Some test results (we swapped cards between systems to cover almost every combination, but we did not keep all benchmarks, but this is a meaningful subset):

Titan Xp, Windows 8.1 Pro 64 bit

Before Window Creation
Testing memory allocation performance 1 / 3: 5.20743 seconds
Testing memory allocation performance 2 / 3: 5.60933 seconds
Testing memory allocation performance 3 / 3: 5.4247 seconds

After Window Creation
Testing memory allocation performance 1 / 3: 18.0398 seconds
Testing memory allocation performance 2 / 3: 17.9902 seconds
Testing memory allocation performance 3 / 3: 17.9052 seconds


GTX 770, Windows 7 Professional 64 bit

Before Window Creation
Testing memory allocation performance 1 / 3: 4.66427 seconds
Testing memory allocation performance 2 / 3: 4.65927 seconds
Testing memory allocation performance 3 / 3: 4.62726 seconds

After Window Creation
Testing memory allocation performance 1 / 3: 5.69533 seconds
Testing memory allocation performance 2 / 3: 5.71333 seconds
Testing memory allocation performance 3 / 3: 5.72833 seconds


GTX 1080, Windows 8.1 Pro 64 bit

Before Window Creation
Testing memory allocation performance 1 / 3: 5.35666 seconds
Testing memory allocation performance 2 / 3: 5.37008 seconds
Testing memory allocation performance 3 / 3: 5.36607 seconds

After Window Creation
Testing memory allocation performance 1 / 3: 5.7112 seconds
Testing memory allocation performance 2 / 3: 5.69939 seconds
Testing memory allocation performance 3 / 3: 5.71902 seconds

I remembered an old trick that I would pull on my Optimus laptop such that self-written applications automatically use the discrete Nvidia GPU: rename the executable to wow.exe. I tried this and, of course, it works. The performance issues are gone, both in our actual application and the test application. On the Titan Xp, the memory allocations after calling ChoosePixelFormat are miraculously even faster than before calling it. I am pretty sure this happens because of special branching in the video driver done for World of Warcraft which circumvents some “features” that make our life hard. So now we could call it a day and ship our software named wow.exe, but at some point, customers might ask what the name stands for and we would have to come up with a clever acronym or rebrand. This is not a permanent solution, but a pretty bizarre debugging result. (“What video card vendors don’t want you to know: increase the performance of your 3D applications with this one simple trick!”)

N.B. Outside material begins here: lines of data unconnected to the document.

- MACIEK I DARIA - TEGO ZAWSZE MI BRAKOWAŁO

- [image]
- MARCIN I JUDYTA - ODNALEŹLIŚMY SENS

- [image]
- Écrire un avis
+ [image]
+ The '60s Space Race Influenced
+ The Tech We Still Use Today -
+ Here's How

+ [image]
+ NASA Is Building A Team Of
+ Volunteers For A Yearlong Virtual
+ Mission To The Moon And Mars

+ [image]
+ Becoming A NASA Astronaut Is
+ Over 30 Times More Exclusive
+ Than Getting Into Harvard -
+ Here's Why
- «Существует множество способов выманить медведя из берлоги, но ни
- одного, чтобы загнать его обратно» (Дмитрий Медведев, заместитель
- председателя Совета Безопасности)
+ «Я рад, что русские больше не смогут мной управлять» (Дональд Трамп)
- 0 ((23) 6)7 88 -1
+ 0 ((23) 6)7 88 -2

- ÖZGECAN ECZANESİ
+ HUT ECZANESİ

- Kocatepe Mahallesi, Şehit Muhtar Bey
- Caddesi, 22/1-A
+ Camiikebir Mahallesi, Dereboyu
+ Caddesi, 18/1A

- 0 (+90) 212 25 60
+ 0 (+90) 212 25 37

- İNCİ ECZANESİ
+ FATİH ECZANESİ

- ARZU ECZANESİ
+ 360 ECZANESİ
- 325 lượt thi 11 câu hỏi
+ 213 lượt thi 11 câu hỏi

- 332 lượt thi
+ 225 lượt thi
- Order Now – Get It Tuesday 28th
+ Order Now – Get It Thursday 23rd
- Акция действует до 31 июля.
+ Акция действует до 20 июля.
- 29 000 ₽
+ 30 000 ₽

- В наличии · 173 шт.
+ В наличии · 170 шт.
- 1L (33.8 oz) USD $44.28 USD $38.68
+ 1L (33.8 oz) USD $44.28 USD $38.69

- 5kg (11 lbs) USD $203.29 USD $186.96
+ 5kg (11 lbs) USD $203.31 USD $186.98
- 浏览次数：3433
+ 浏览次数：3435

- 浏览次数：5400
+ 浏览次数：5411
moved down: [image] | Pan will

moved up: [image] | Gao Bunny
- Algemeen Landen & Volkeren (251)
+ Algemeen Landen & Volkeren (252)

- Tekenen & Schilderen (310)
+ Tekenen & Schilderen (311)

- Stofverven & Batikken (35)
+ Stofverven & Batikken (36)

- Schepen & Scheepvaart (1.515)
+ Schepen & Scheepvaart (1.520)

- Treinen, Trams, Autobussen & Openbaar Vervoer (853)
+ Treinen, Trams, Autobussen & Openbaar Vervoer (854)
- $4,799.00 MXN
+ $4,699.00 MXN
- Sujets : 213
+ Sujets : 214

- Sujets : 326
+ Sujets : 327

When debugging the linked test application, you can see that during window creation, one or more threads are spawned by the video driver that live on after window destruction. We suspect that they are somehow involved in all of this. However, we have neither the time nor the budget to investigate this any further.

Apart from naming our software wow.exe, downgrading to GTX 1080s, or waiting for Nvidia to answer our support queries (reference# 171017-000005) - which they have not done once in four years -, what options do we have now? Has anyone ever encountered and successfully overcome this issue? Is there any way to circumvent ChoosePixelFormat and SetPixelFormat when creating a window and OpenGL (4.5 core) context with WGL on Windows 7/8.1/10? (We also tried setting up the window with GLFW, but I’m pretty sure this calls WGL under the hood - the results were the same.) Also, we would be highly interested in any comment from someone with a Maxwell or Pascal Quadro card or Titan Xp who does not experience these issues. Maybe a small change in our setup could do the trick.

PS: Although this issue sounds a bit bizarre, we are not the first ones to encounter it. It has been described before, but apparently, no one at Nvidia found the time to reply or tackle the issue.

Yeh Nvidia are notoriously bad with actual OpenGL Support Support (actually answering tickets and queries).

mOfl, Thanks for reporting this issue with repro steps. There is an internal bug tracking this issue now.